=== Exercise details ===
Without the pictures, set down the records below word for word.

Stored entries

/---

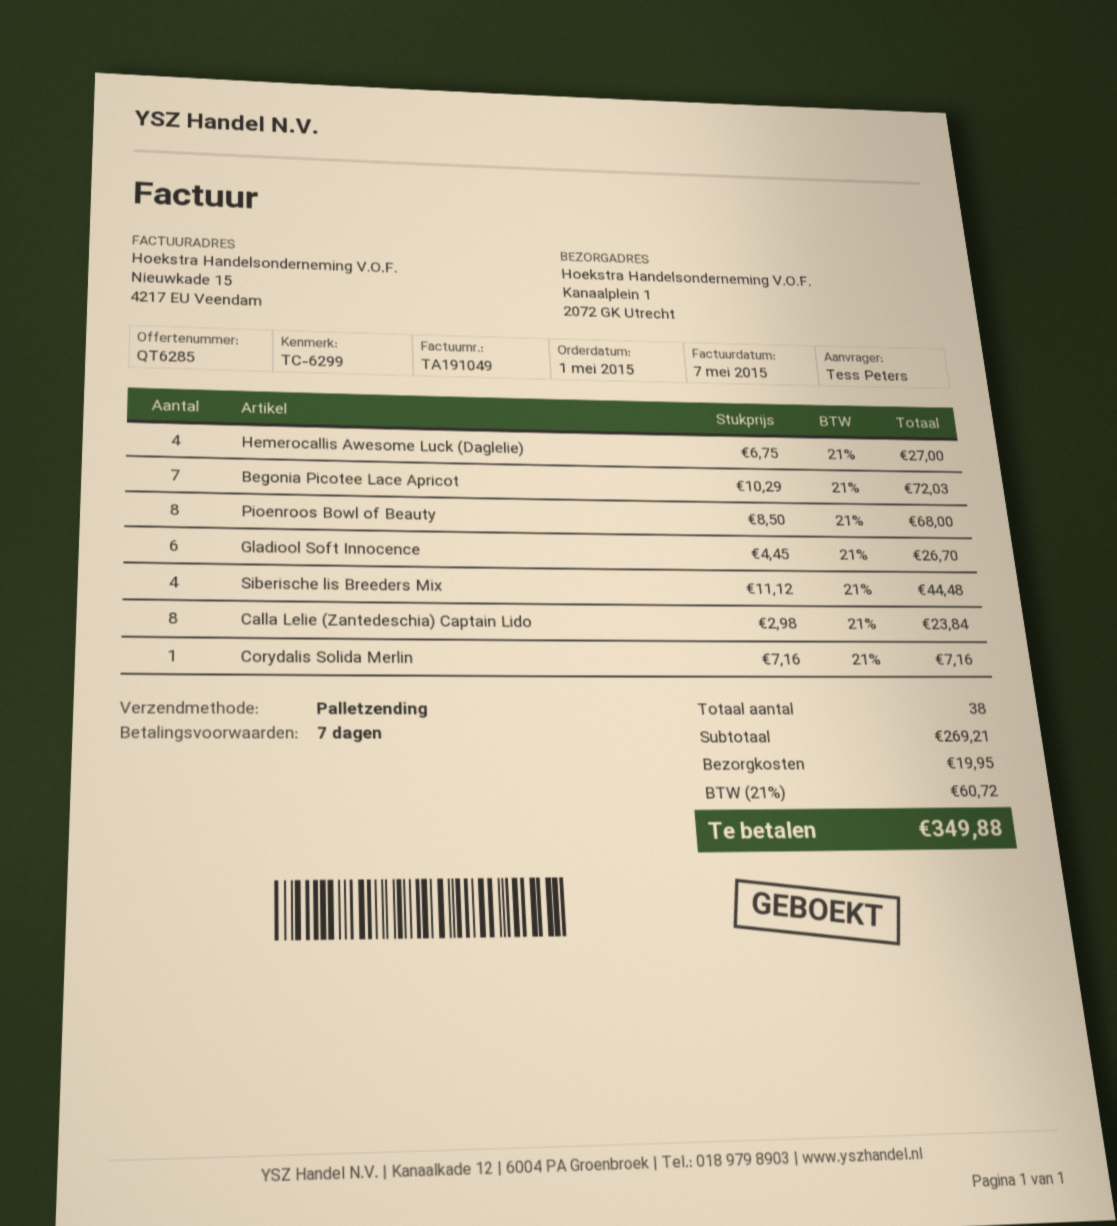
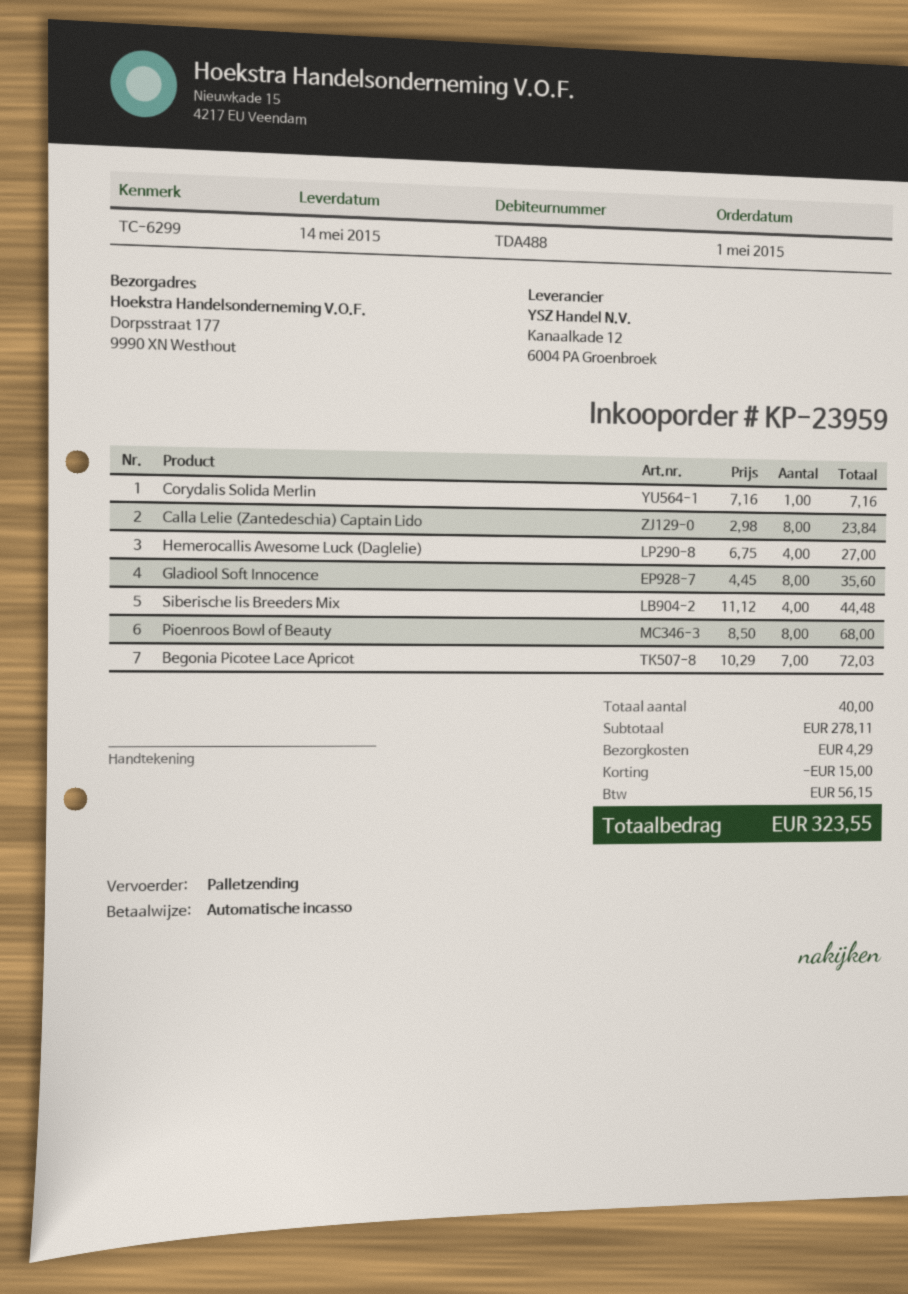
ship to: Kanaalplein 1, 2072 GK Utrecht -> Dorpsstraat 177, 9990 XN Westhout
Gladiool Soft Innocence: 6 x 4.45 = 26.70 -> 8 x 4.45 = 35.60
total quantity: 38 -> 40
subtotal: 269.21 -> 278.11
discount: none -> 15.00
shipping: 19.95 -> 4.29
tax: 60.72 -> 56.15
total: 349.88 -> 323.55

\---

=== Task solution ===
ship to: Kanaalplein 1, 2072 GK Utrecht -> Dorpsstraat 177, 9990 XN Westhout
Gladiool Soft Innocence: 6 x 4.45 = 26.70 -> 8 x 4.45 = 35.60
total quantity: 38 -> 40
subtotal: 269.21 -> 278.11
discount: none -> 15.00
shipping: 19.95 -> 4.29
tax: 60.72 -> 56.15
total: 349.88 -> 323.55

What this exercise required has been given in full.